The invention patent application of application number 202110856231.2 discloses a graphite composite electrode material, which comprises an inner core, an intermediate layer and an outer layer, wherein the inner core is graphite, the intermediate layer is an inorganic lithium layer, and the outer layer is an organic lithium layer. Although the rate capability of the graphite composite electrode material is improved to a certain extent, the specific capacity of the material can be reduced due to the double-layer coating layer, and the preparation process is complex and difficult to industrialize.
Disclosure of Invention
The invention provides a quick-filling graphite composite material and a preparation method thereof, which solve the problems of low first efficiency and poor rate capability of a graphite material prepared in the prior art.
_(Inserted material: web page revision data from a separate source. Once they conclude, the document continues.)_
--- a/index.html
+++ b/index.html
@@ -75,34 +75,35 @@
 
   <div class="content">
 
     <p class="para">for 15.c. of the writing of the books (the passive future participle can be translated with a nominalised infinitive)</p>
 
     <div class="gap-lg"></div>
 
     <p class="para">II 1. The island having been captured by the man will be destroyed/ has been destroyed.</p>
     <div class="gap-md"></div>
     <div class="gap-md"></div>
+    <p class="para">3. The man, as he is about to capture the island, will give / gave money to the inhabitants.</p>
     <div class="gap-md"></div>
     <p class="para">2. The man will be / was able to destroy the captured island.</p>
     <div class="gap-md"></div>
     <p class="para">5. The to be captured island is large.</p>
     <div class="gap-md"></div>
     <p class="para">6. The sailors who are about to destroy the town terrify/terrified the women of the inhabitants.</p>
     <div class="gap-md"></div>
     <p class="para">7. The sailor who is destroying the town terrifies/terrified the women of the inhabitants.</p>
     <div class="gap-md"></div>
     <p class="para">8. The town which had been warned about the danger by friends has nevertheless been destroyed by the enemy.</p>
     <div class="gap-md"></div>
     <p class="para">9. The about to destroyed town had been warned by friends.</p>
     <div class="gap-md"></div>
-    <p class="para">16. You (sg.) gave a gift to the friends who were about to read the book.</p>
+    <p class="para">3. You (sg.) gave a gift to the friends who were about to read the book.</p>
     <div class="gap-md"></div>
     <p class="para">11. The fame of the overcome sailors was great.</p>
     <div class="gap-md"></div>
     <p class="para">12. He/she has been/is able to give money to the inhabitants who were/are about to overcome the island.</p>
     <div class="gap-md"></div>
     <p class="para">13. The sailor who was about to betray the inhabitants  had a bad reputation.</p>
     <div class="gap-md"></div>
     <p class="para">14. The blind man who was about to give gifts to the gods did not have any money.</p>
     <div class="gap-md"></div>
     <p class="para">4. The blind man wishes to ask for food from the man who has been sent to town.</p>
The technical scheme of the invention is as follows:
a preparation method of a quick-filling graphite composite material comprises the following steps:
s1, uniformly mixing graphite and sodium bicarbonate, introducing oxidizing gas for reaction, and then carrying out acid washing to obtain porous graphite;
s2, taking a dopamine aqueous solution containing a solid electrolyte as a solution, taking porous graphite as a working electrode, taking a platinum electrode as a counter electrode, and performing electrochemical deposition by adopting a constant pressure method to obtain polydopamine-coated porous graphite;
and S3, adding the polydopamine coated porous graphite into an organic solvent containing aluminum chloride, reacting for 1-6h at 60-120 ℃, filtering, drying and sintering to obtain the porous alumina/amorphous carbon coated graphite material.
According to a further technical scheme, in the S1, the mass ratio of graphite to sodium bicarbonate is 100.
In a further technical scheme, in the step S1, a mixing mode of the graphite and the sodium bicarbonate is ball milling.
As a further technical scheme, in the S1, the oxidizing gas is one of chlorine and sulfur dioxide, the flow rate of the oxidizing gas is 50-200mL/min, the reaction temperature is 200-300 ℃, and the reaction time is 30-300min.
As a further technical scheme, in the S2, the solid electrolyte Li 6.75 La 3 Zr 1.75 Ta 0.25 O 12 、Li 6.5 La 3 Zr 1.5 Nb 0.5 O 12 、Li 6.4 La 3 Zr 1.4 Ta 0.6 O 12 、Li 6 La 3 Zr 1.0 Ta 1.0 O 12 One or more of (a).
As a further technical scheme, in the step S2, the time of electrochemical deposition is 30-300min, and the voltage is 2V.
In the step S3, the mass concentration of aluminum chloride in the organic solvent containing aluminum chloride is 0.5% to 5%, and the organic solvent is one of ethanol, acetone, toluene, and dimethylformamide.
As a further technical scheme, in the step S3, the mass ratio of the aluminum chloride to the polydopamine-coated porous graphite material is 1-10.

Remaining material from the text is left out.